_Exercise materials_:
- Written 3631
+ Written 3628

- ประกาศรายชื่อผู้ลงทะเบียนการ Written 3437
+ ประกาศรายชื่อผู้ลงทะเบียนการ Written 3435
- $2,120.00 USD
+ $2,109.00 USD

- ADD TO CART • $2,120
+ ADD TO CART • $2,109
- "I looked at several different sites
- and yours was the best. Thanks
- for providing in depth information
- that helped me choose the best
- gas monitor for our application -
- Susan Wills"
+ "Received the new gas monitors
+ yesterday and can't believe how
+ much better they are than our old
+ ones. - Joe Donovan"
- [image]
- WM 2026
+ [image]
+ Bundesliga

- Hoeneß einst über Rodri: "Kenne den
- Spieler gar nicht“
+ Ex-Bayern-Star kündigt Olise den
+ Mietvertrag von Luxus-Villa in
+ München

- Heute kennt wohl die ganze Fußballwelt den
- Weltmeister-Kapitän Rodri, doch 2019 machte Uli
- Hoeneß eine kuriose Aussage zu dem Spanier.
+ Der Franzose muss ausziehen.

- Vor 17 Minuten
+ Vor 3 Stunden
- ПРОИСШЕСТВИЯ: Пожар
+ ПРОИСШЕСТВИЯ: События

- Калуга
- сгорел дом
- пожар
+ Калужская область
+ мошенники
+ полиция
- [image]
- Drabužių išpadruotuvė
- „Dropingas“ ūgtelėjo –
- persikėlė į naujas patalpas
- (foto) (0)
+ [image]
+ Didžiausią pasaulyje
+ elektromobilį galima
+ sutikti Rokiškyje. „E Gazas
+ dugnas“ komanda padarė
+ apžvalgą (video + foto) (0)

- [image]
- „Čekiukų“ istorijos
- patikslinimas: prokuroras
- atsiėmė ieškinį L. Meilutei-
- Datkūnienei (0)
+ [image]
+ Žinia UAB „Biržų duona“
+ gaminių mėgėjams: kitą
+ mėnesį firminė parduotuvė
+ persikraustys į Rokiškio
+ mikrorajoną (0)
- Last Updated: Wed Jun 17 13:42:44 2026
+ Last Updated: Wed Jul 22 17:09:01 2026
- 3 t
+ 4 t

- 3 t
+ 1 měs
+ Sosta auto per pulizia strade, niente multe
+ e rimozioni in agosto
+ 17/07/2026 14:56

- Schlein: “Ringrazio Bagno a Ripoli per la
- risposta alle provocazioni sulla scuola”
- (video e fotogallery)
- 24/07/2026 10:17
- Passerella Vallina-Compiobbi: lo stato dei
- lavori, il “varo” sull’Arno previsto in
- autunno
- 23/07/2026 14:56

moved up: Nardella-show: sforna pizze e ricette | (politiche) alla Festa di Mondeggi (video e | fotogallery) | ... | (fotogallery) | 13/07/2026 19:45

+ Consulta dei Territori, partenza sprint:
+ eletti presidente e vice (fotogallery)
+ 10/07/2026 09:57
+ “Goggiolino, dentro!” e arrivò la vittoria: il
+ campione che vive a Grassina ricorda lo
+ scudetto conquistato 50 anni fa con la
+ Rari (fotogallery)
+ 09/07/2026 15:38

_Exercise aim_:
Each line in the data that holds the string "Updated" must be returned.

_Answer space_:
- Last Updated: Wed Jun 17 13:42:44 2026
+ Last Updated: Wed Jul 22 17:09:01 2026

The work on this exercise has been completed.